Your goal: Go line by line through the entries below and copy those containing the string "останнього".

Raw data:
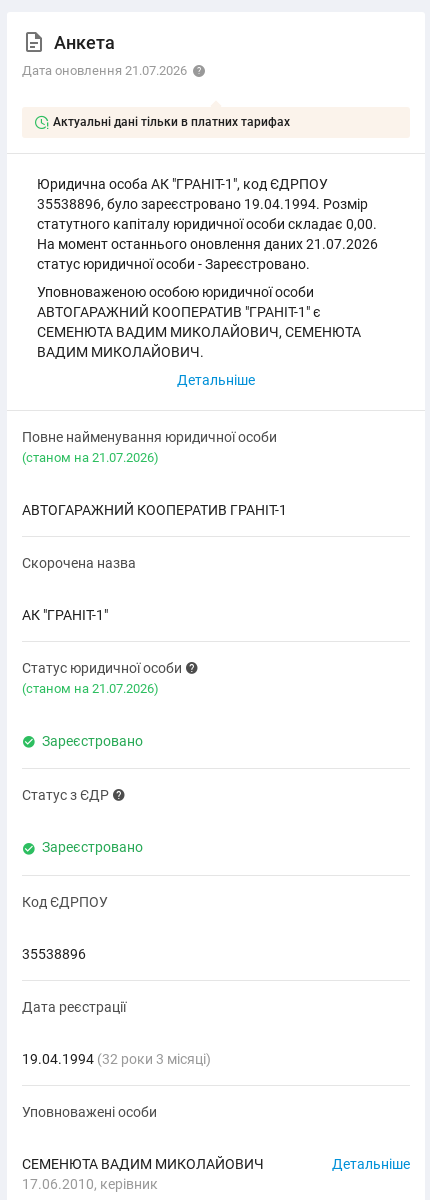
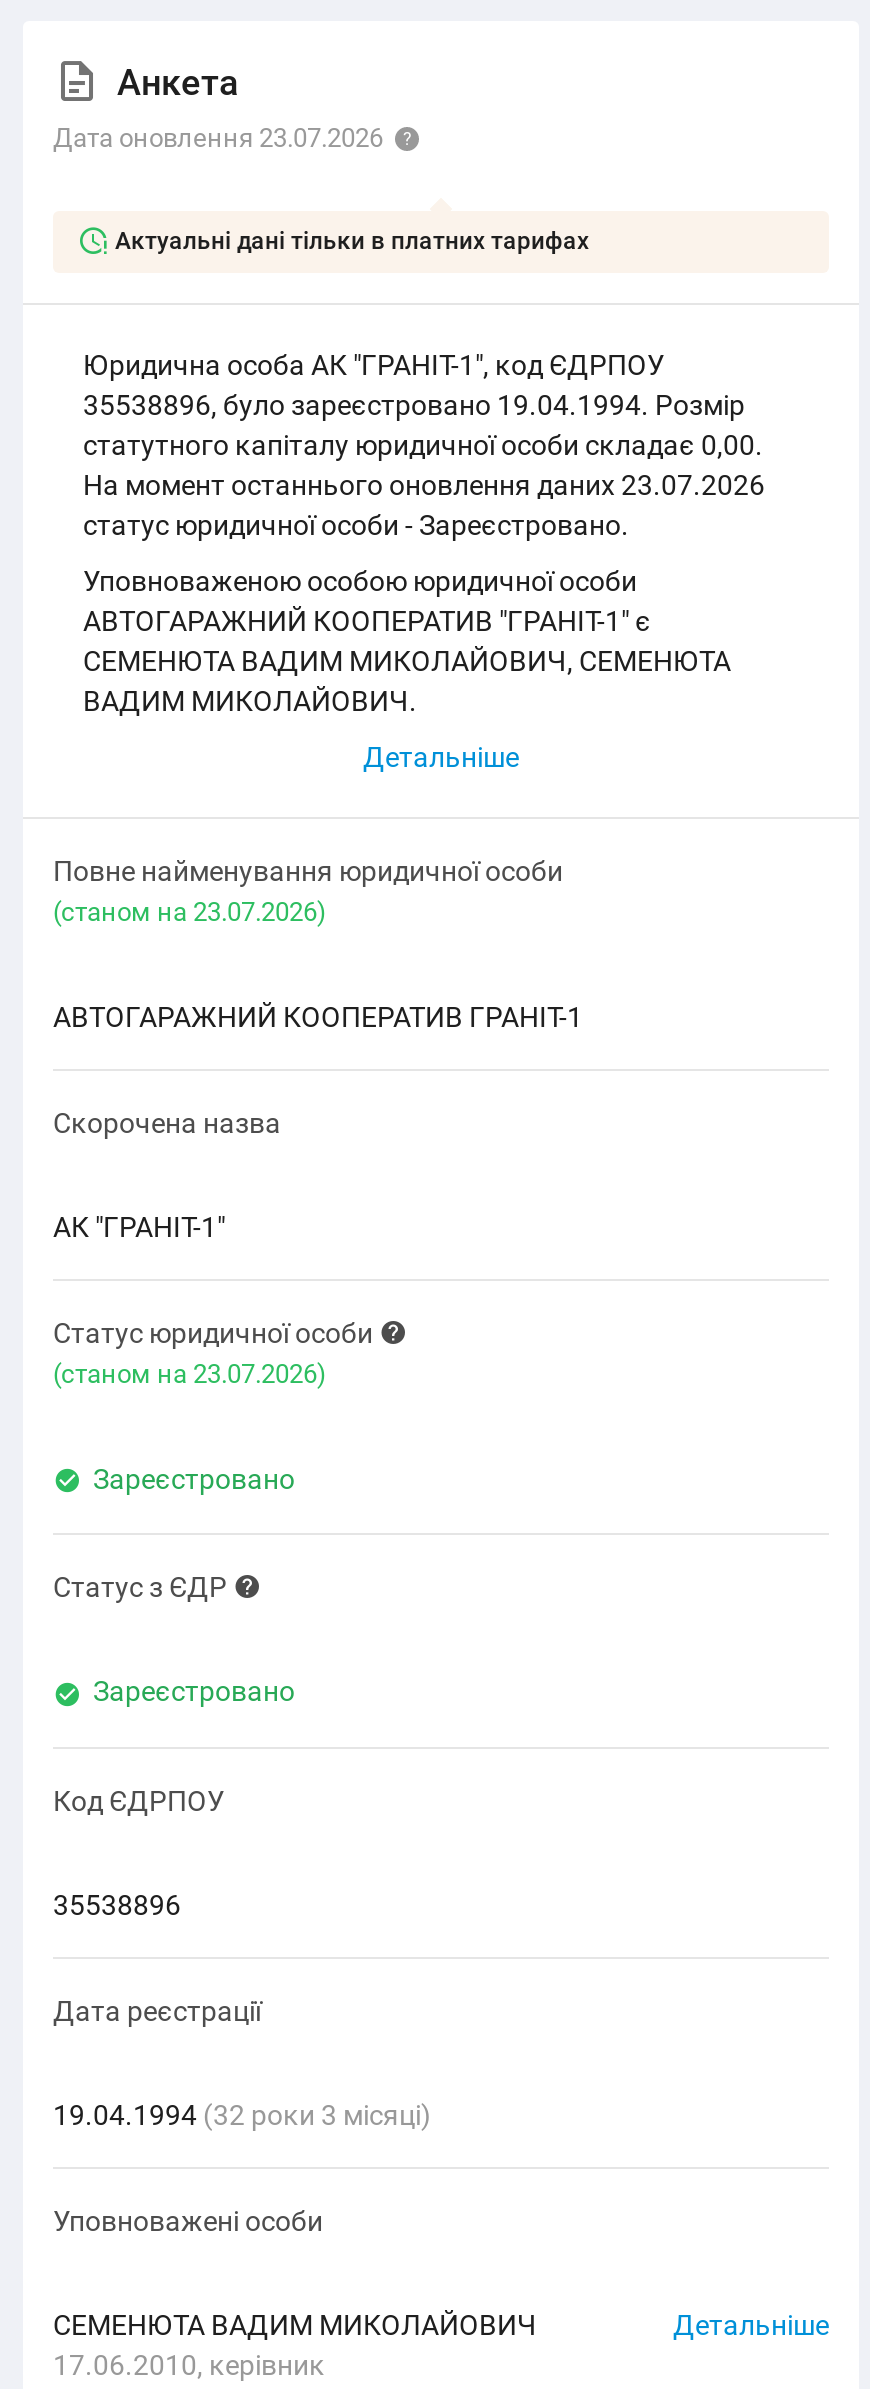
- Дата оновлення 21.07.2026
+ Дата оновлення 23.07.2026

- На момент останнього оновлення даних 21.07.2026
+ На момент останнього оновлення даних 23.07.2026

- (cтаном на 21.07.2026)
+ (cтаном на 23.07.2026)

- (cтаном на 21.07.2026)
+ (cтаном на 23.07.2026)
--
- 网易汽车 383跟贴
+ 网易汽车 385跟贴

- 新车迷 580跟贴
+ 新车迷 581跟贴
---
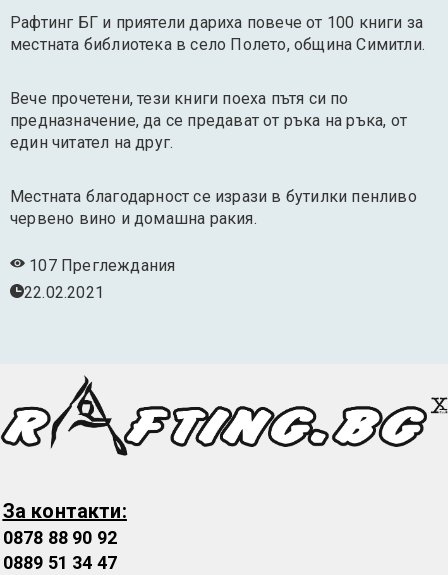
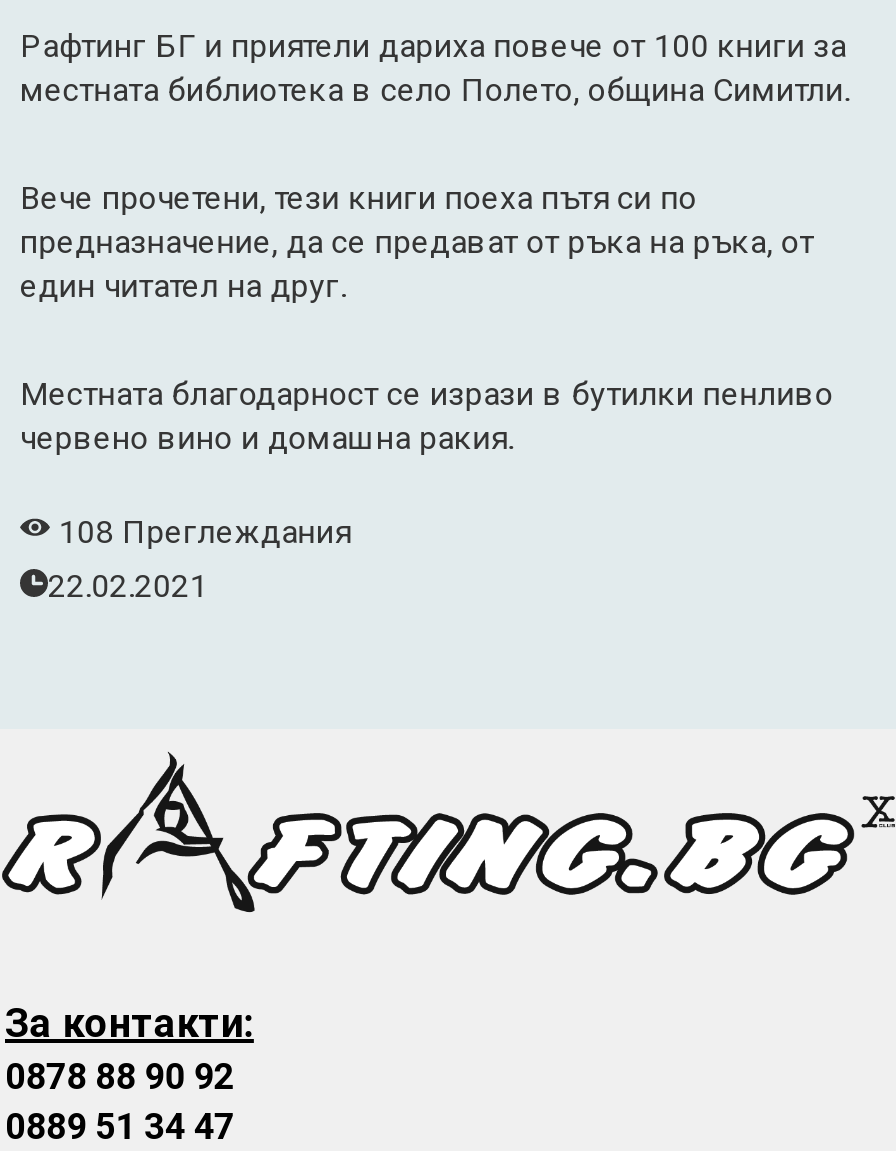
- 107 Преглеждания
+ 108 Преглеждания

Finished exercise:
- На момент останнього оновлення даних 21.07.2026
+ На момент останнього оновлення даних 23.07.2026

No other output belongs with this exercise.